• EXERCISE BRIEF:
Drop the pictures, then extract the listing word for word.

• PROVIDED RECORDS:
· · · · · · ·
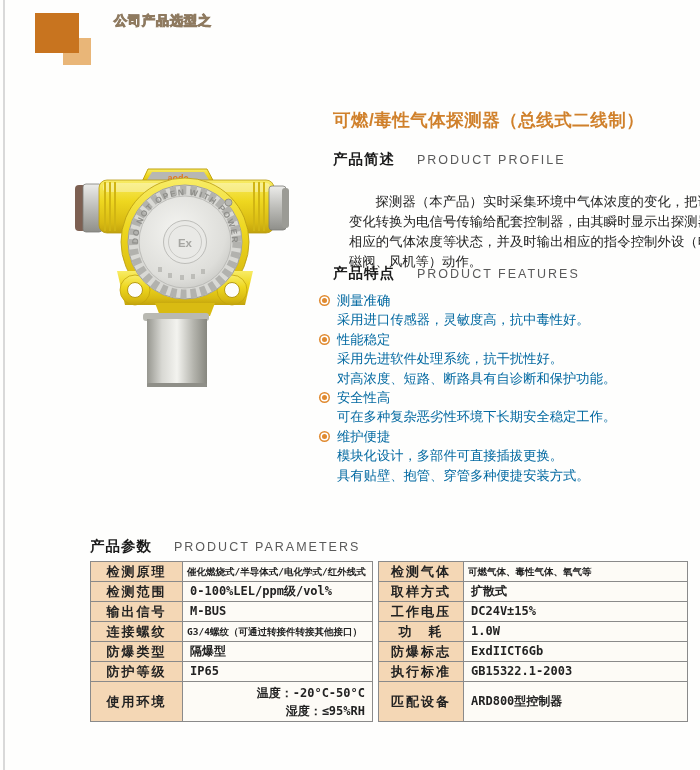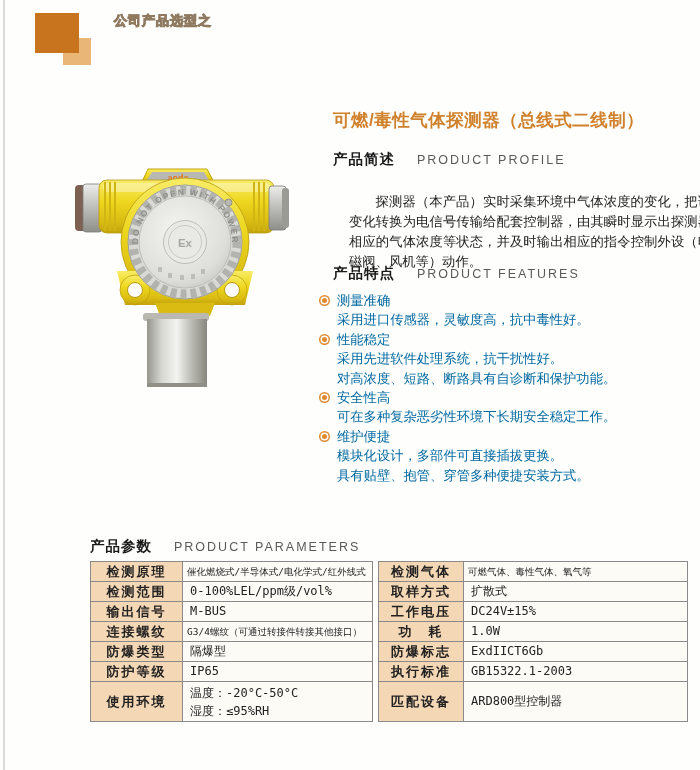--- a/index.html
+++ b/index.html
@@ -46,7 +46,7 @@
               color:#222; letter-spacing:2px; }
   .t-left  td.lbl { width:92px; }  .t-left  td.val { width:190px; }
   .t-right td.lbl { width:85px; }  .t-right td.val { width:224px; }
-  td.val { background:#FDFBF6; font-family:"DejaVu Sans Mono", monospace; font-weight:normal;
+  td.val { background:#FDFBF6; font-family:"DejaVu Sans Mono", monospace; font-weight:bold;
               font-size:12px; color:#222; padding:0 7px; line-height:13px; }
   td.val.sm { font-size:9.5px; padding:0 4px; letter-spacing:0; }
   tr.tall td { height:40px; }

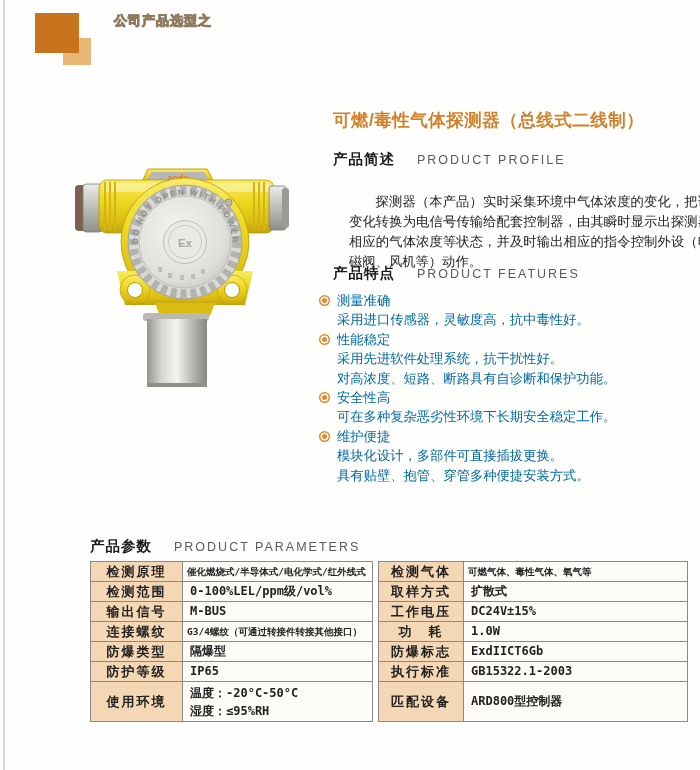--- a/index.html
+++ b/index.html
@@ -50,7 +50,7 @@
               font-size:12px; color:#222; padding:0 7px; line-height:13px; }
   td.val.sm { font-size:9.5px; padding:0 4px; letter-spacing:0; }
   tr.tall td { height:40px; }
-  td.val .vline { line-height:18px; }
+  td.val .vline { line-height:18px;text-align:right; }
 
   .device { position:absolute; left:55px; top:125px; }
 </style>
· · · · · · ·
• EXERCISE RESPONSE:
--- a/index.html
+++ b/index.html
@@ -46,7 +46,7 @@
               color:#222; letter-spacing:2px; }
   .t-left  td.lbl { width:92px; }  .t-left  td.val { width:190px; }
   .t-right td.lbl { width:85px; }  .t-right td.val { width:224px; }
-  td.val { background:#FDFBF6; font-family:"DejaVu Sans Mono", monospace; font-weight:normal;
+  td.val { background:#FDFBF6; font-family:"DejaVu Sans Mono", monospace; font-weight:bold;
               font-size:12px; color:#222; padding:0 7px; line-height:13px; }
   td.val.sm { font-size:9.5px; padding:0 4px; letter-spacing:0; }
   tr.tall td { height:40px; }

--- a/index.html
+++ b/index.html
@@ -50,7 +50,7 @@
               font-size:12px; color:#222; padding:0 7px; line-height:13px; }
   td.val.sm { font-size:9.5px; padding:0 4px; letter-spacing:0; }
   tr.tall td { height:40px; }
-  td.val .vline { line-height:18px; }
+  td.val .vline { line-height:18px;text-align:right; }
 
   .device { position:absolute; left:55px; top:125px; }
 </style>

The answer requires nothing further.